WHEN did you last see a Subaru BRZ? If the answer is 'never have' you are not alone.
This is a very rare car on British roads. The question is; does it deserve to do better?
A thorough but subtle revamp of this sporty 2+2 aims to keep the car on the radar of anyone looking for something different and entertaining at the same time.
When it arrived in 2012 the BRZ (and a Subaru-built Toyota version called GT 86) was aimed at drivers who put driving pleasure above luxury.
With deliberately smaller wheels and tyres, for instance, it encouraged you to let your inner racer enjoy wet road corners at sensible speeds.
The interior took a no frills approach to the business of going quite quickly with a grin on your face as you appreciated the purer driving pleasures of something that didn't have to use a shopping trolley hatchback as starter.

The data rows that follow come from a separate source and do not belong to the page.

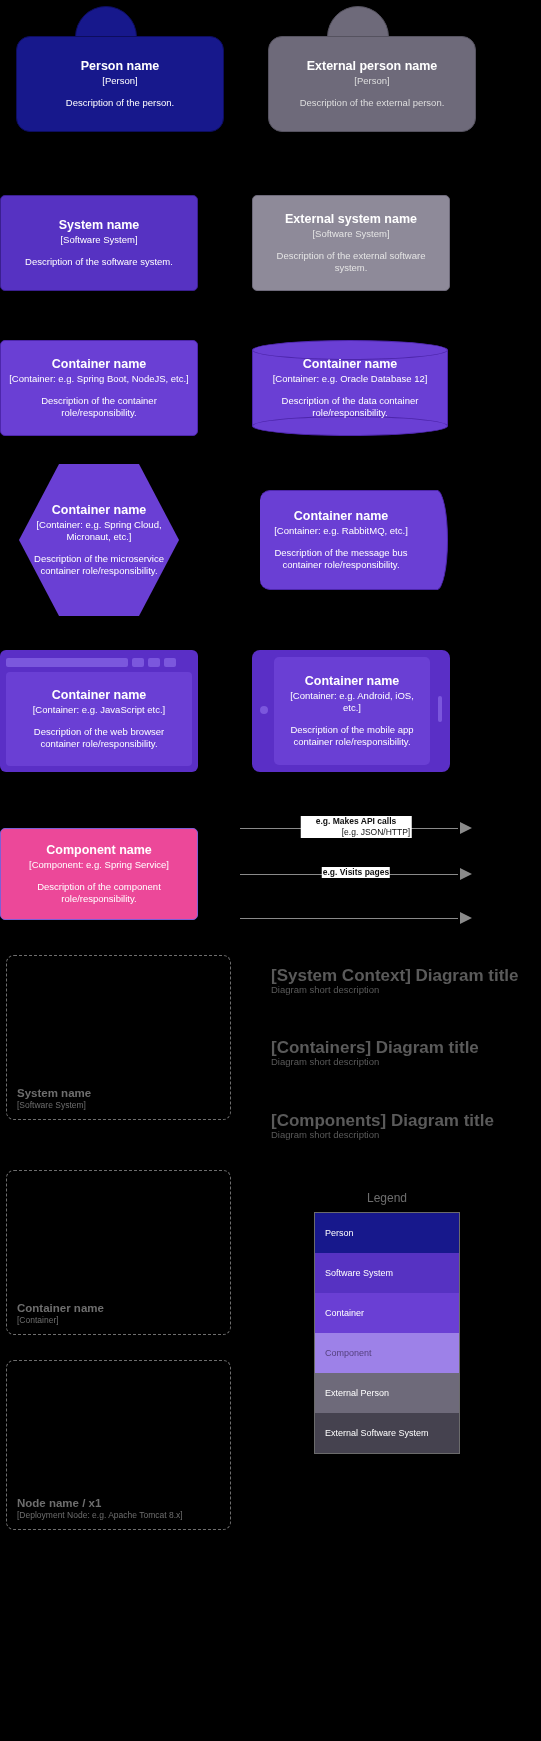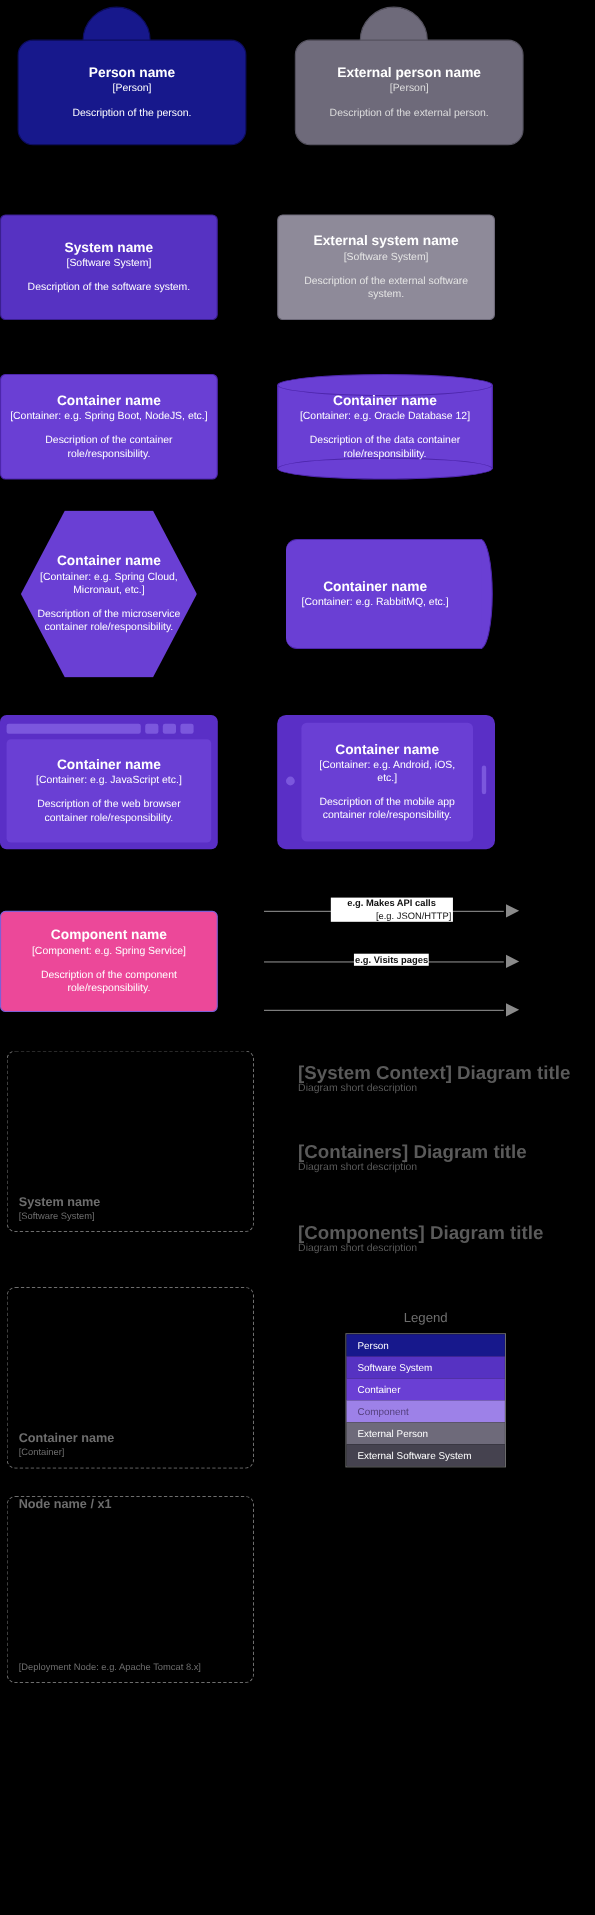--- a/index.html
+++ b/index.html
@@ -224,6 +224,7 @@
   <div class="shape-text">
     <div class="s-title">Container name</div>
     <div class="s-tech">[Container: e.g. RabbitMQ, etc.]</div>
+    <div class="s-desc">Description of the message bus container role/responsibility.</div>
   </div>
 </div>
 

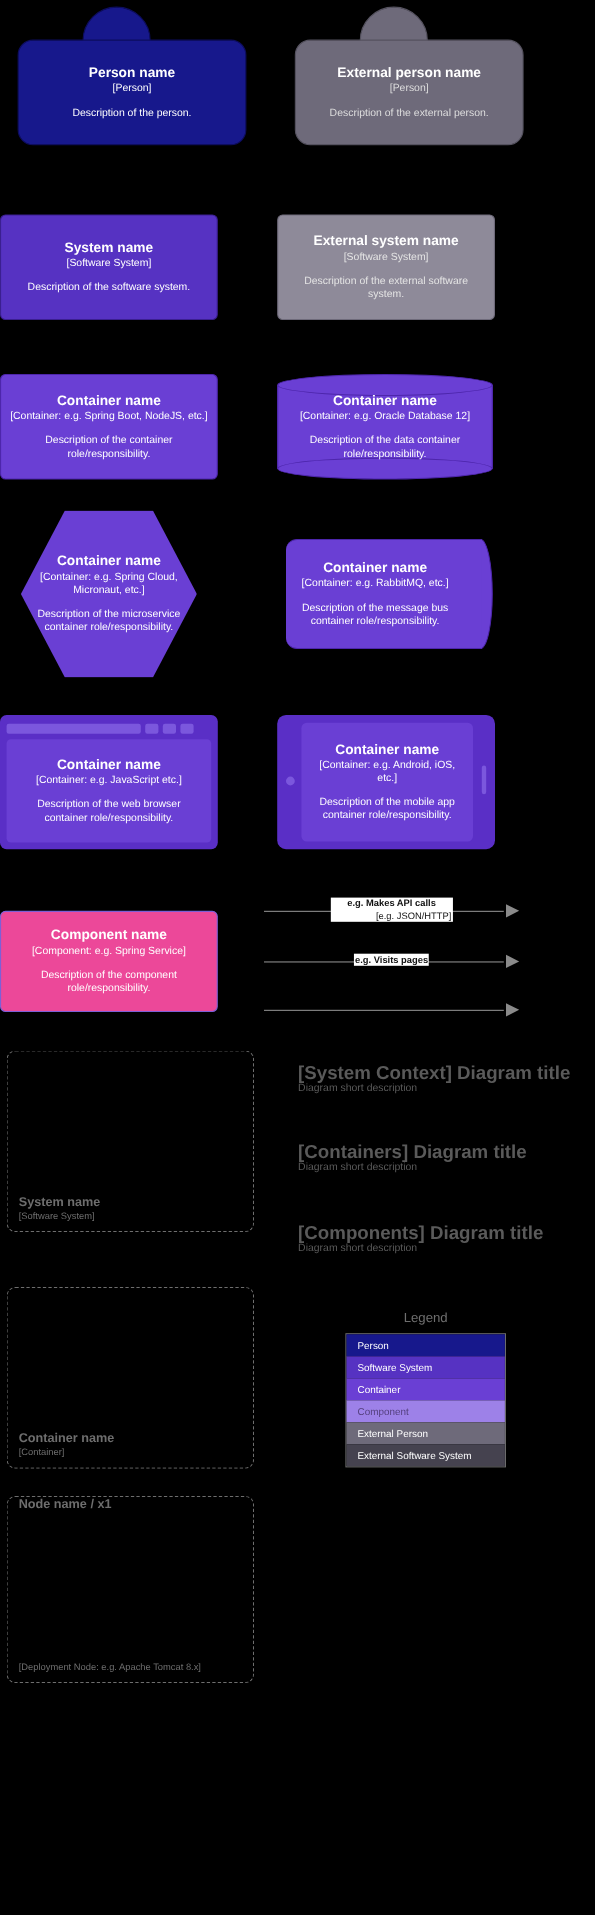--- a/index.html
+++ b/index.html
@@ -146,7 +146,7 @@
   
   .legend { width:146px; }
   .legend-title { font-size:12px; color:#6e6e6e; font-weight:normal; line-height:16px; margin-bottom:6px; text-align:center; }
-  .legend-row { height:20px; display:flex; align-items:center; padding-left:10px; font-size:9px; }
+  .legend-row { height:40px; display:flex; align-items:center; padding-left:10px; font-size:9px; }
   .legend-wrap { border:1px solid #6b6b6b; }
 </style>
 </head>

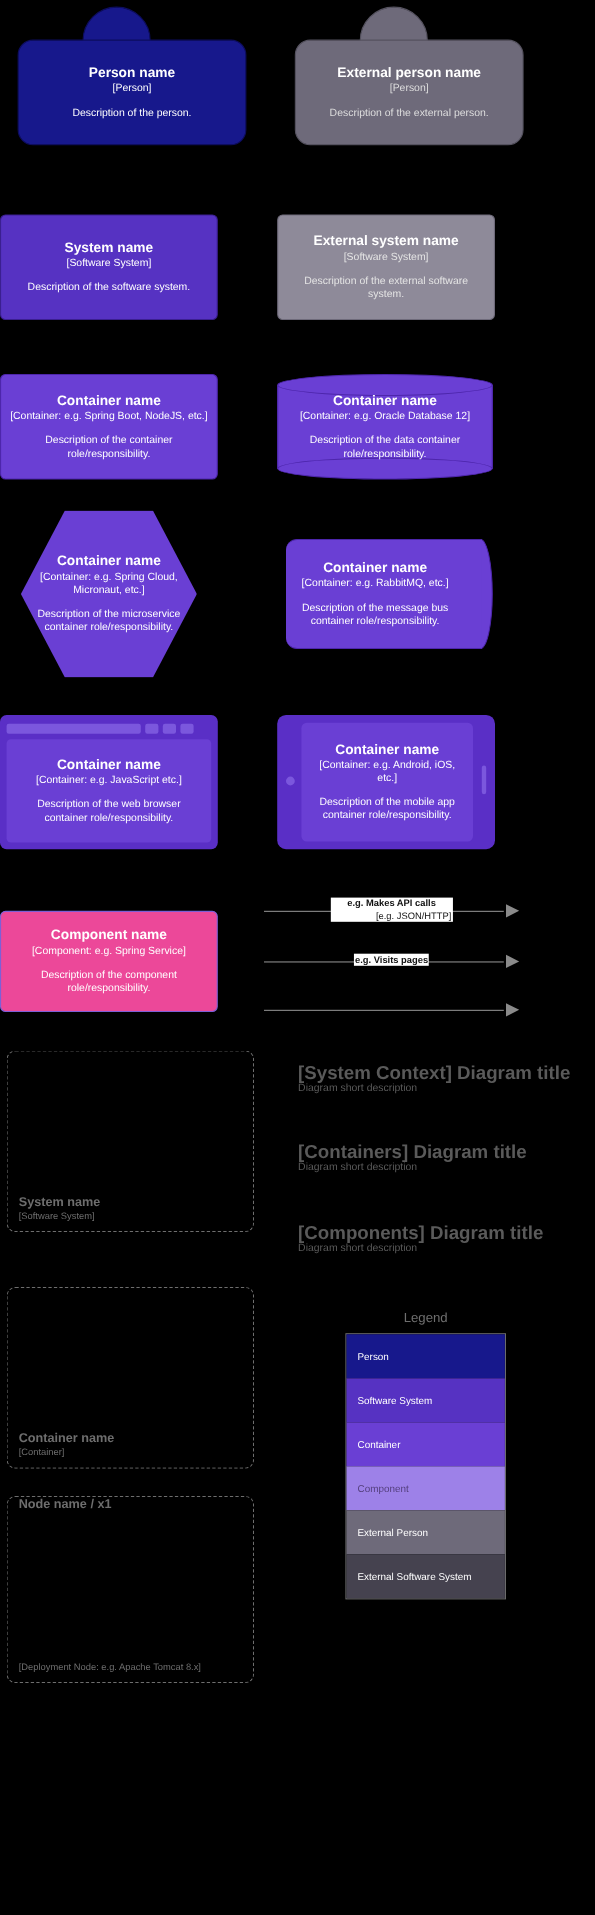--- a/index.html
+++ b/index.html
@@ -335,7 +335,7 @@
     </div>
 </div>
 
-<div class="abs boundary" style="left:6px; top:1360px; width:225px; height:170px;justify-content:space-between;">
+<div class="abs boundary" style="left:6px; top:1360px; width:225px; height:170px;">
   <div class="b-title">Node name / x1</div>
   <div class="b-type">[Deployment Node: e.g. Apache Tomcat 8.x]</div>
 </div>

For those buyers who really got it, the BRZ was pretty nigh perfect - and go hang the low rent feel to fixtures and fittings. Enjoy instead the way the gears snick through the gate and the steering wheel reacts to the smallest prompts.
Well, now comes a BRZ with a little more attention to what you see, rather than what you appreciate on the move.
The oily bits remain essentially unchanged except for some detailed fettling of things like camshaft and valve stems (now buffed and polished, for goodness sake) and power remains as before at 197bhp from its 2.0 litre flat-four engine.
That means a top speed of 140mph and 0-62mph in 7.6 seconds, with tailpipe emissions of 180g/km. That brings a stinging £800 first year's road tax with the new VED bands from April - up from £230 - and £140 annually thereafter.
Little altered too is the suspension, save for modest changes to springs and dampers aimed at reducing body roll, cutting vibration and improving the ride. If that implies the engineers got this bit right from the start, you'd be correct.
Fuel consumption is 36.2mpg in the official test and the BRZ became one of a rare breed by showing a better figure (37.0mpg) after the test drive.
The BRZ is outgunned by a host of hot hatches in a straight line and its engine needs to be revved hard to produce something approaching a sporty response, when Subaru's engineers hope you will switch off the radio and enjoy the noise from under the bonnet.
But no hot hatch can completely cast aside its high build and tall engine when a corner arrives. The BRZ was built low to start with and its flat-four engine keeps weight closer to the road, helping make this a car to enjoy on twisty routes.
The latest revisions inside the cockpit will help when you take your eyes off the road ahead. There's more leather and mock suede to help lift the ambiance, along with a new 4.2 inch touchscreen multi-information display which will tell you your steering angle, brake force, lap time (!) and power curves. Should you want to know.
This latest BRZ now comes in just a single well equipped version, priced at £26,050. That makes it usefully cheaper the equivalent Toyota GT 86 and it lacks for little, with standard spec taking in heated front seats and a smaller steering wheel than before, with audio controls included.
Bluetooth is not fitted as standard and is only available with the optional satellite navigation system at an eye watering £1,500 extra.
Outside, modest changes front and rear are aimed at making the latest BRZ look wider than before and it becomes the first Subaru with full LED headlights. New alloy wheels complete the makeover.
There are a couple of seats in the back but they're so close to the ones up front there's nowhere for passengers' legs to go. The boot is big enough for two, and the back seat folds for extra luggage capacity.
But you won't be considering a BRZ for its boot size. It remains one of the most direct ways to connect a keen driver to an interesting road this side of a stripped out semi-racer.
And you'll still go a long way before you see another.